10/26/2005

10-26-05 - 4

10-26-05

Dan and I have been playing a lot of gin lately. I now see gin as a lot like poker. Yes, there's a lot of randomness, but with correct play you can improve your chance of winning. Many of the decisions in gin are "no brainers", but in a typical match you encounter a few very difficult decisions (assuming that you find the basic decisions not difficult). I've never read about proper gin strategy, I'm sure it's an exactly solved game and you could learn to play perfectly, but I'm having fun trying to figure it out myself.

The most basic ideas are these : 1) you want to use your 10 cards in a 3-3-4 split if possible, because this is far more likely than any other way of using them up. 2) you want to at all times maximize your outs of improving. 3) for a set of 3 to become a set of 4, it's far better to have runs in sequence (2 outs) than sets of the same value (1 out).
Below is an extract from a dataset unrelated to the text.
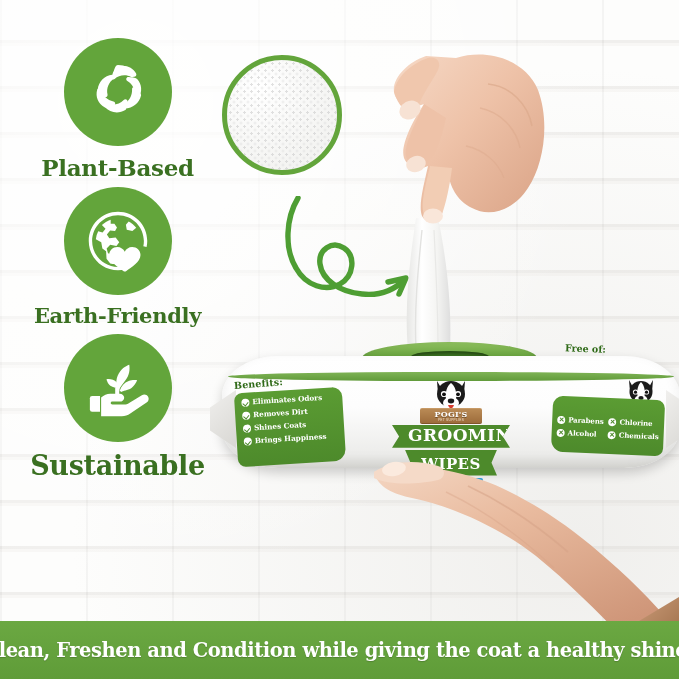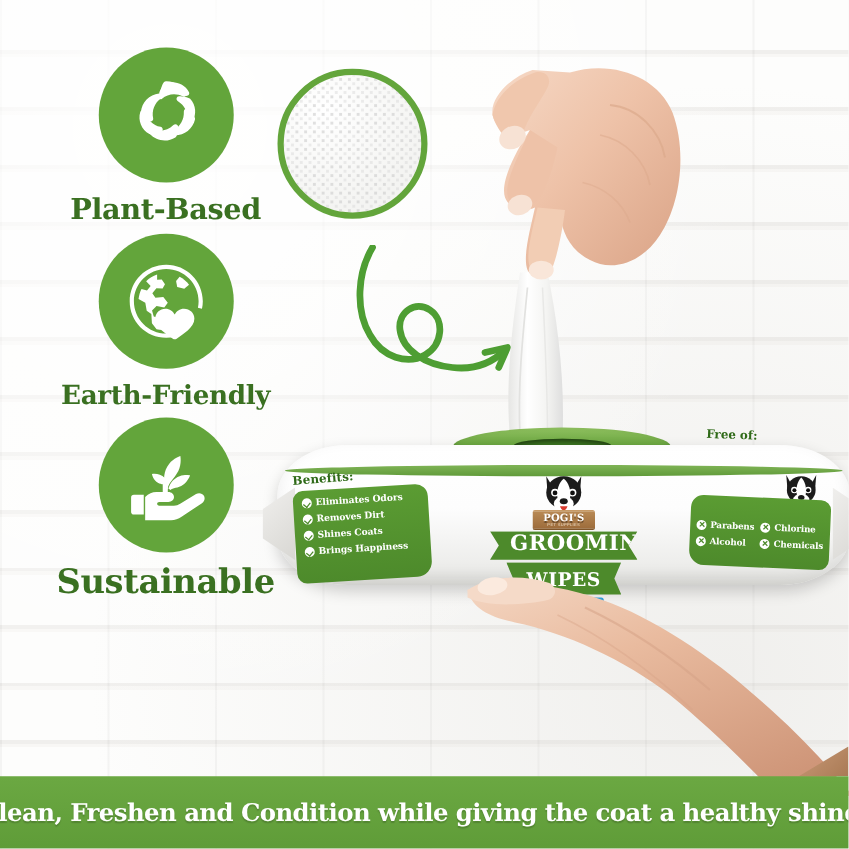"Plant-Based" .features { left: 30px -> 15px }
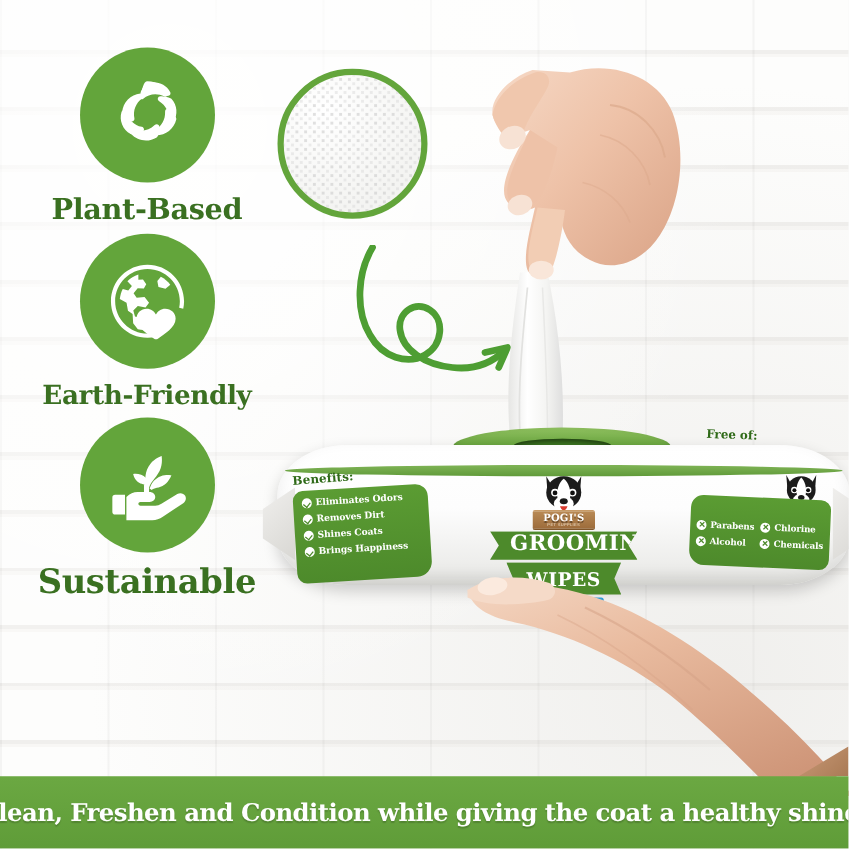"POGI'S" .logo-sign { width: 50px -> 62px }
The more general strategy is to maximize your outs (the number of cards that help you), and to try to maximize the benefit of each action. Picking up a random card has some average benefit to your hand (which partly depends on what you have in your hand and what's been discarded). Think of it this way - every 10-card hand we give some value based on how good it is (fully matched up is maximum value). Your goal is to take the biggest value step with each move. The value of picking from the deck is simply the average of the value delta over all the unknown cards. What you do is compare this to the value of picking up the face up card in the discard pile.

The cases where this become difficult are in marginal cases. For example, I'll never pick up from the face up pile just to make a 2-set. That is, if you have 7c and the discard pile shows 7s, there's no need to pick that, picking from the deck will have a better average value. But, what if the discard pile shows 7s and you have the 7c and also 8s. Now picking that card would give you a 778, which is one of those nice things to have because it has 4 outs to become a triple. That's a tough decision that I'm not sure about and is partly dependent on the situation.

Obviously you must be aware of trivial things like avoiding straights with the ace because you lose an out that way, you have to watch what your opponent is collecting and try to guess what cards they have. You need to avoid having cards that take each others outs. For example if you have a TTT and a JQK , you only have 2 outs to quad those trips, rather than the 3 outs you would have with 777JQK or something like that where they don't run into each other.

Another thing people often get wrong is to think about their trips and quads as being "locked up", and also to think that all "junk" cards are equal. Any set can be broken up if it makes sense. For example, I'll usually have things like the 778. Now when you get a 7, you have a 7778, and you think "that 8 is junk" and you should drop it. Not so. If you have some other card which is even less useful, you should drop it instead. The 8 is not very useful, but what if you get the 9? Now you have a 77789 and you might discard a 7, because the 789 is better than the 777 (more outs to quad up). Even then if you have some other card which is even more useless, you might just keep that 77789 going, because it gives you 2 outs to make two trips (the last 7 or a T). Another interesting situation occurs if you get something like the 8c when you have the 7s7c7d8d9d. If you could keep that 8 you would have 6 outs to make two trips, which is mighty nice.

On some poker show once I heard that Stu Ungar was considered by many the best gin player alive (in his day, when not too high or hung over). At the time I wasn't thinking about gin, so I thought "what the fuck, gin is just luck, how can you be the best? it's like being the best War player". Now I know different; in addition to strategy, you have the aspect of trying to disguise your hand with your discards, reading your opponent's hand, and also remembering every card in the discard pile so you know the dead outs.